The diversity and abundance of bacteria within an animal host can influence many important phenotypes of the host including obesity, immunity, and mating behavior. Conversely, the host regulates abundance as well as diversity of the microbes. While there is great interest in basic ecological mechanisms structuring within-host microbial populations and communities, an explicit test of traditional ecological theories is rare. Specifically, a major challenge in gut microbiota research is to infer the ecological processes shaping the microbial communities from commonly collected datasets: fecal microbial abundance time-series data. Here, we present a theoretical framework that explicitly links within-host processes to measurable statistics from fecal time-series data. We then apply this framework to Drosophila melanogaster – Acetobacter tropicalis model system, and test how host-microbial interaction changes under 2-by-2 treatments. Axenic or gnotobiotic D. melanogaster hosts are exposed to a mixture of fluorescent microspheres and low or high density of A. tropicalis, a key D. melanogaster gut symbiont. Our fly treatments test for effects of factors such as empty gut niches in axenic flies, altered gut morphology in gnotobiotic flies, and differential immune responses. The microbial density treatments test for effects of factors such as quorum sensing and threshold effects for immune responses.
Results/Conclusions
We calculate the theoretical mean and variance of the microbial exit time from ordinary differential equation models. Our models show that changes in within-host ecological processes lead to measurable differences in fecal time-series statistics. We generalize the models to show that the same qualitative result holds for large class of models.
Our experiments show that axenic flies exposed to high density bacteria lead to significantly different response, compared to the other three treatments. We hypothesize that the gut is easier to colonize, or immune response is overexpressed with high microbial population size. Our experiments also show that specialization along Drosophila gut compartments may have major impacts not only on host physiology, but also on microbial dispersal ecology and the resulting host-microbe interaction.

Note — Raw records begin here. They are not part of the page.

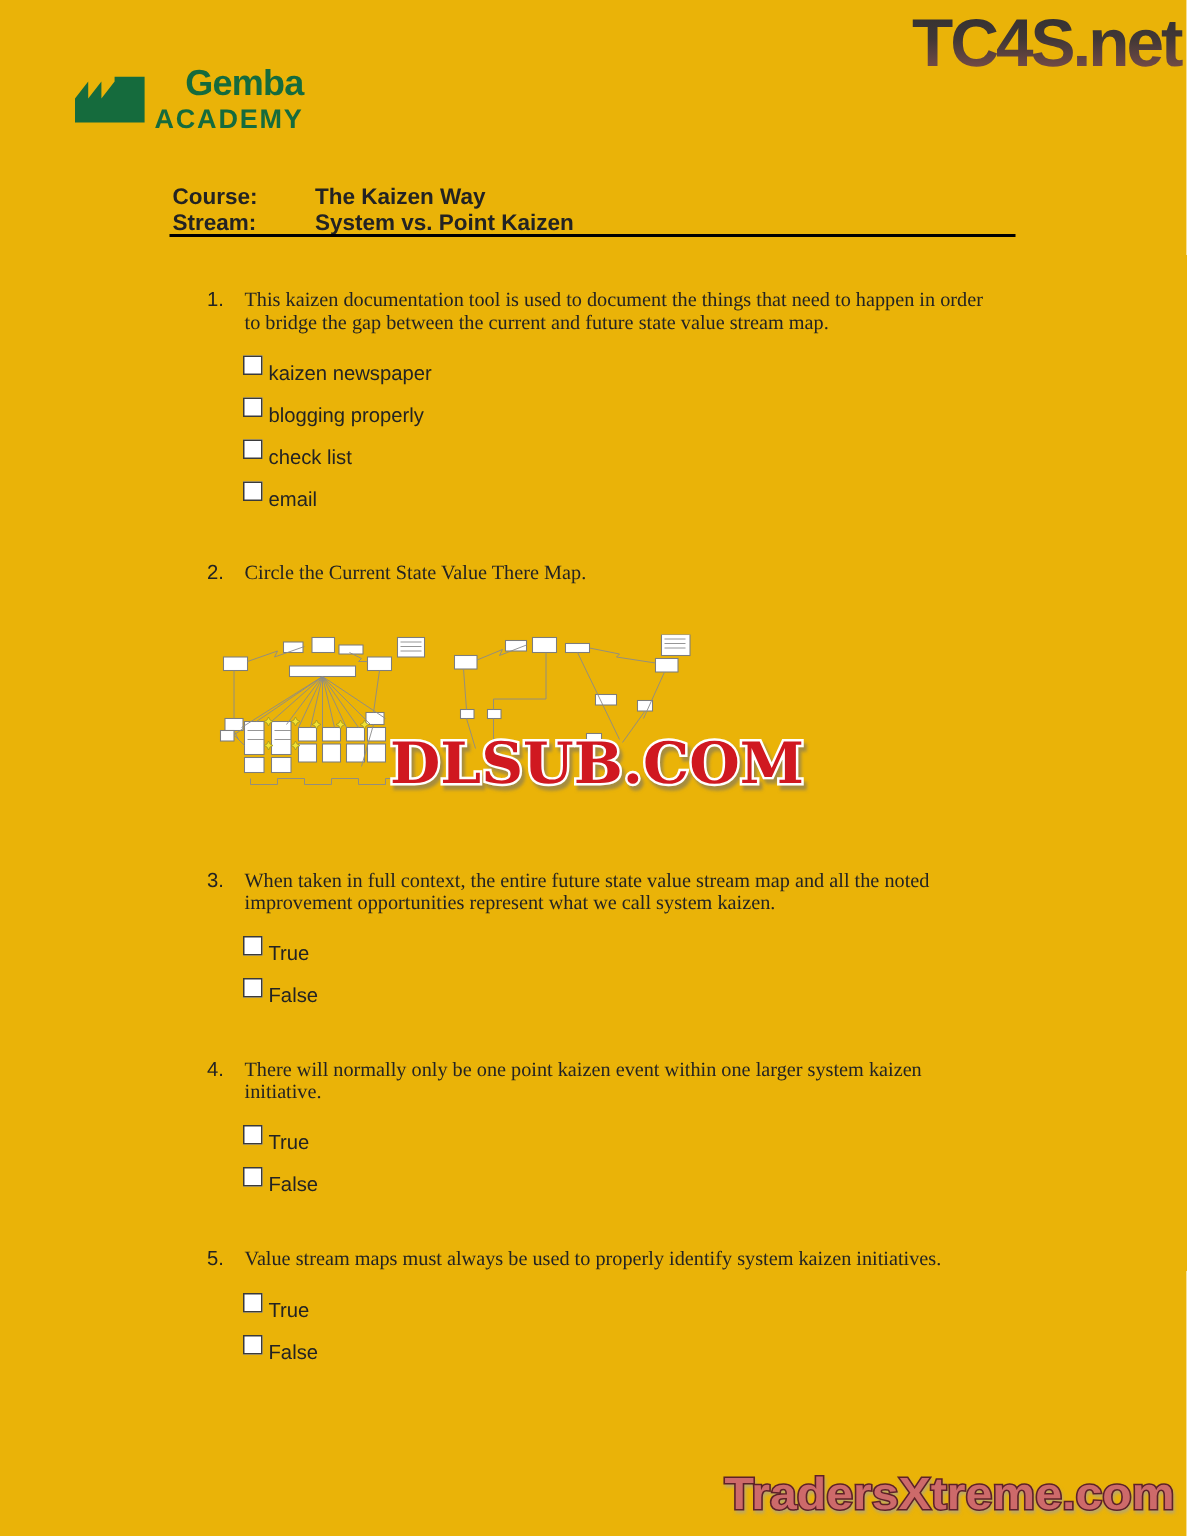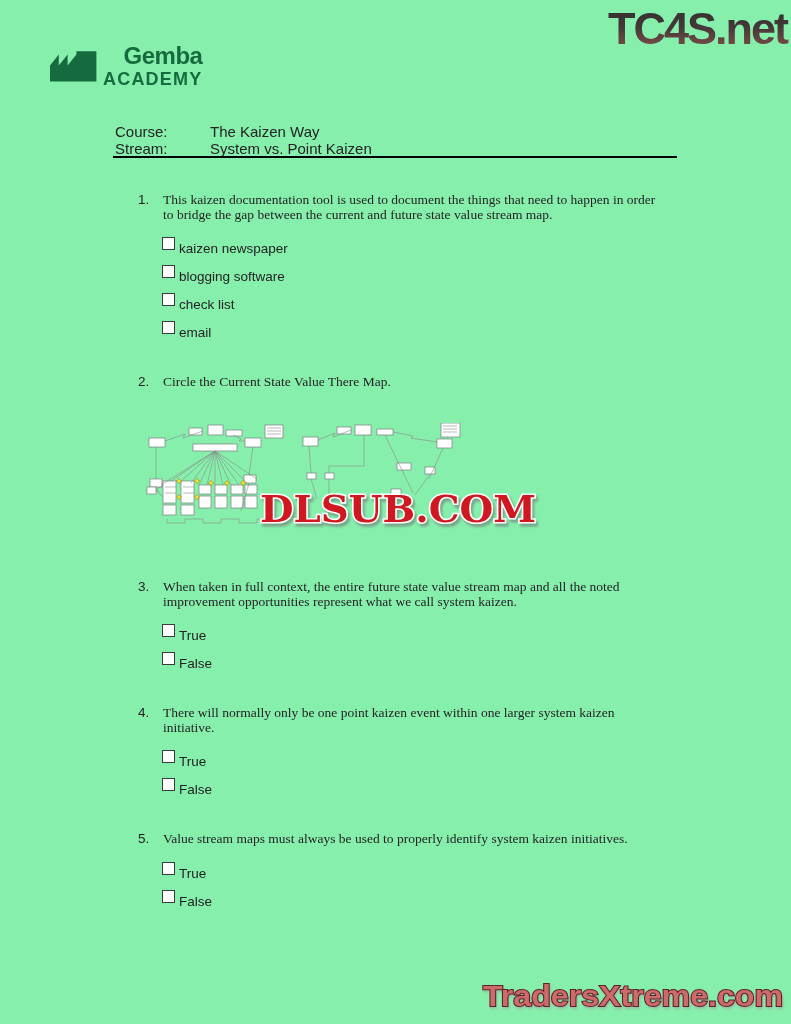--- a/index.html
+++ b/index.html
@@ -1,33 +1,33 @@
 <!DOCTYPE html>
 <html><head>
 <meta charset="utf-8">
 <style>
   html,body{margin:0;padding:0;background:#ffffff;}
   .page{
-    position:relative;width:791px;height:1024px;background:#86efac;
+    position:relative;width:791px;height:1024px;background:#eab308;
     font-family:"Liberation Sans",sans-serif;color:#232323;overflow:hidden;
   }
   
   .tc4s{position:absolute;top:2px;left:585px;width:206px;height:52px;}
   
   .logo{position:absolute;top:44px;left:50px;display:flex;align-items:flex-start;}
   .logo .factory{width:48px;height:40px;margin-right:5px;}
   .logo-text{display:flex;flex-direction:column;line-height:1;}
   .logo-brand{font-size:24px;font-weight:bold;letter-spacing:-.5px;text-align:right;}
   .logo-sub{font-size:18px;font-weight:bold;letter-spacing:1.2px;margin-top:2px;}
   
   .quiz-title{position:absolute;top:48px;left:0;width:745px;text-align:center;
     font-size:34px;font-weight:bold;color:#111;}
   
   .meta{position:absolute;top:123px;left:115px;font-size:15px;line-height:17px;}
-  .meta-row{display:flex;}
+  .meta-row{display:flex;font-weight:bold;}
   .meta-label{width:95px;}
   .rule{position:absolute;top:156px;left:113px;width:564px;height:2px;background:#000;}
   
   .question{position:absolute;left:138px;width:525px;font-size:13.5px;line-height:14.5px;}
   #q1{top:193px;} #q2{top:375px;} #q3{top:580px;} #q4{top:706px;} #q5{top:832px;}
   .qrow{display:flex;}
   .qnum{width:25px;flex:0 0 25px;}
   .qtext{flex:1;font-family:Liberation Serif, serif;}
   .opts{margin-left:24px;}
   .opt{display:flex;align-items:center;margin-top:15px;height:13px;cursor:default;}
@@ -83,21 +83,21 @@
         <span class="qnum">1.</span>
         <div class="qtext">This kaizen documentation tool is used to document the things that need to happen in order to bridge the gap between the current and future state value stream map.</div>
       </div>
       <div class="opts">
         <div class="opt">
           <span class="cb"></span>
           <span class="opt-label">kaizen newspaper</span>
         </div>
         <div class="opt">
           <span class="cb"></span>
-          <span class="opt-label">blogging software</span>
+          <span class="opt-label">blogging properly</span>
         </div>
         <div class="opt">
           <span class="cb"></span>
           <span class="opt-label">check list</span>
         </div>
         <div class="opt">
           <span class="cb"></span>
           <span class="opt-label">email</span>
         </div>
       </div>

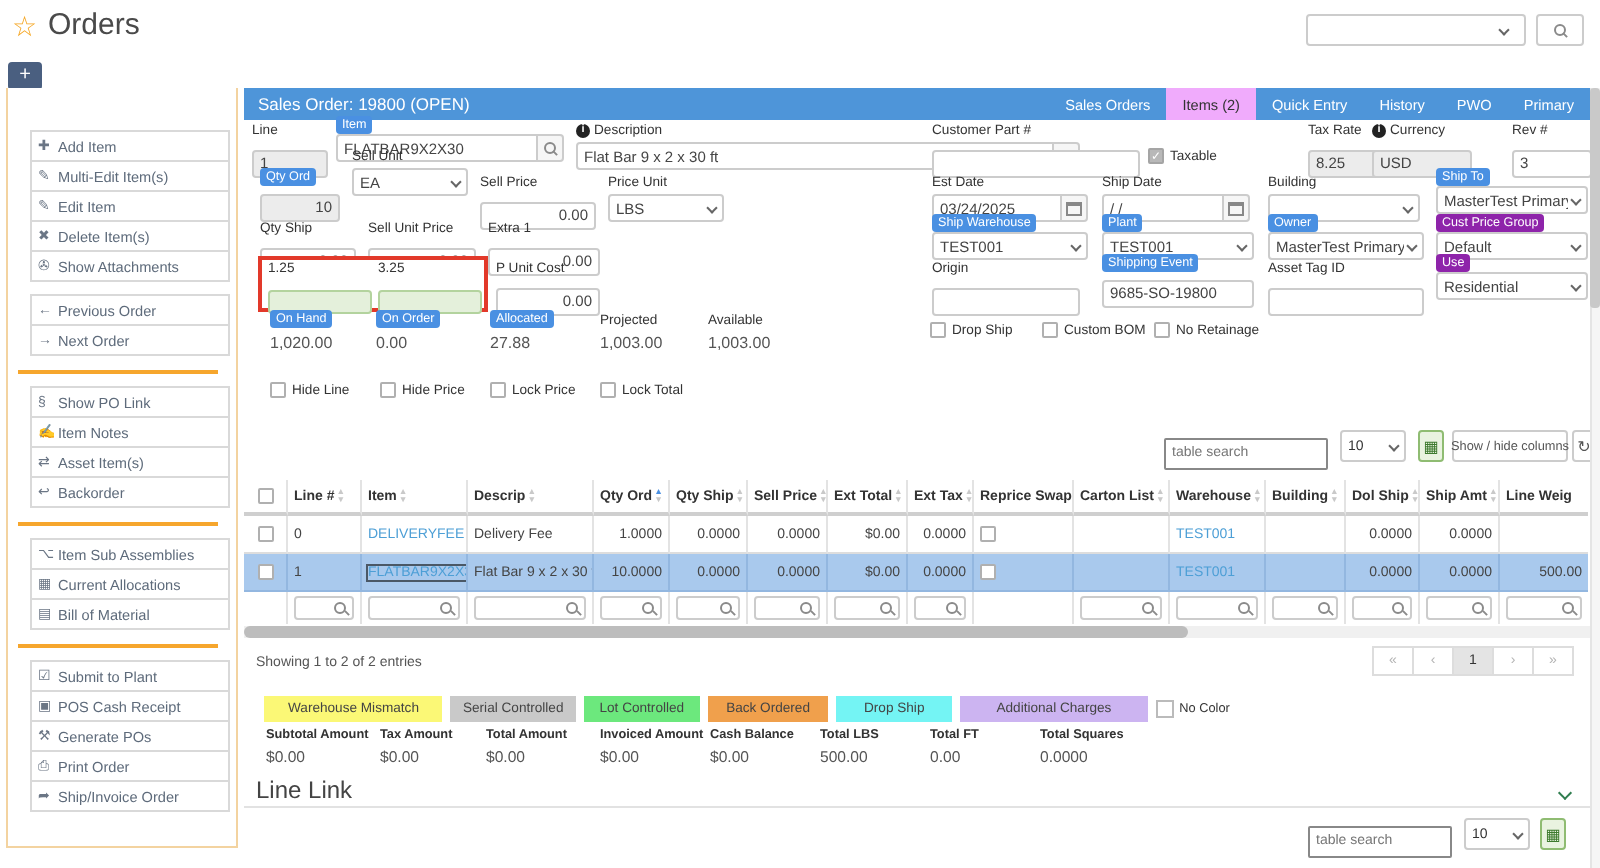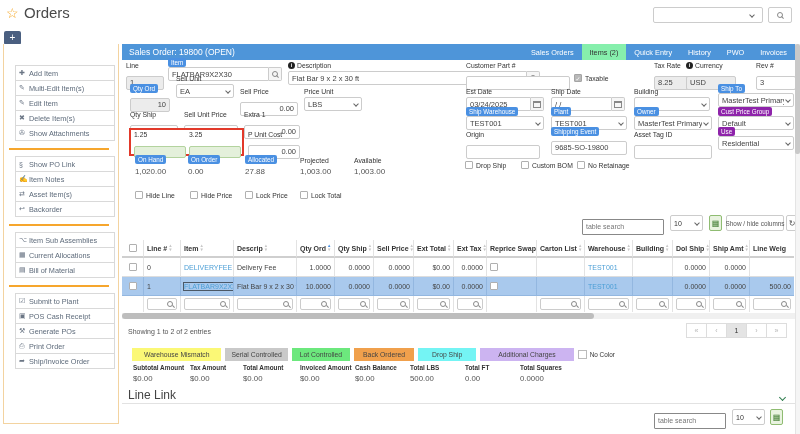--- a/index.html
+++ b/index.html
@@ -31,21 +31,21 @@
   .sic{width:10px;font-size:7px;color:#6b7685;text-align:left}
   .sdivider{height:0;border-top:2px solid #f6a62d;margin:5px 6px 7px -6px}
 
   
   .main{position:absolute;left:122px;top:44px;width:673px;height:390px}
   .hbar{position:absolute;left:0;top:0;right:0;height:16px;background:#4e95d9;color:#fff;
     display:flex;align-items:center;justify-content:space-between;padding-left:7px}
   .htitle{font-size:8.5px}
   .tabs{display:flex;height:16px}
   .tab{font-size:7.3px;color:#fff;padding:0 8px;display:flex;align-items:center;cursor:pointer}
-  .tab.active{background:#86efac;color:#333}
+  .tab.active{background:#f0abfc;color:#333}
 
   
   .fld{position:absolute}
   .lbl{font-size:6.8px;color:#333;margin-bottom:1px;white-space:nowrap;height:8px}
   .bdg{display:inline-block;font-size:6.3px;color:#fff;background:#4a90e2;padding:1px 3px;
     border-radius:2px;white-space:nowrap}
   .bdg.purple{background:#8e24aa}
   .inp{width:100%;height:14px;border:1px solid #ccc;border-radius:2px;background:#fff;
     font-size:7.5px;padding:0 3px;color:#444;font-family:"Liberation Sans",sans-serif}
   .inp.ro{background:#ececec}
@@ -170,20 +170,30 @@
       </div>
     <div class="sbtn">
         <span class="sic">✖</span>
         <span>Delete Item(s)</span>
       </div>
     <div class="sbtn">
         <span class="sic">✇</span>
         <span>Show Attachments</span>
       </div>
   </div>
+  <div class="sgroup">
+    <div class="sbtn">
+        <span class="sic">←</span>
+        <span>Previous Order</span>
+      </div>
+    <div class="sbtn">
+        <span class="sic">→</span>
+        <span>Next Order</span>
+      </div>
+  </div>
   <div class="sdivider"></div>
   <div class="sgroup">
     <div class="sbtn">
         <span class="sic">§</span>
         <span>Show PO Link</span>
       </div>
     <div class="sbtn">
         <span class="sic">✍</span>
         <span>Item Notes</span>
       </div>
@@ -239,21 +249,21 @@
 <div class="main">
 
   <div class="hbar">
     <span class="htitle">Sales Order: 19800 (OPEN)</span>
     <div class="tabs">
       <div class="tab">Sales Orders</div>
       <div class="tab active">Items (2)</div>
       <div class="tab">Quick Entry</div>
       <div class="tab">History</div>
       <div class="tab">PWO</div>
-      <div class="tab">Invoices</div>
+      <div class="tab">Primary</div>
     </div>
   </div>
 
   <div class="fld" style="left:4px;top:18px;width:38px">
     <div class="lbl">Line</div>
     <input class="inp ro" readonly="" value="1" style="">
   </div>
   <div class="fld" style="left:46px;top:14px;width:114px">
     <div class="lbl"><span class="bdg">Item</span></div>
     <div class="grp">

Temporal dynamics compliment static patterns and lead to new insights in gut microbial ecology. Importantly, our approach only relies on time-series data without any knowledge on the abundance of ingested bacteria. Our framework could thus be applied to field data as well as other systems such as human microbiome project. Furthermore, the method allows us to investigate how microbial interactions (e.g. competition) may lead to differential population dynamics and coexistence in the host.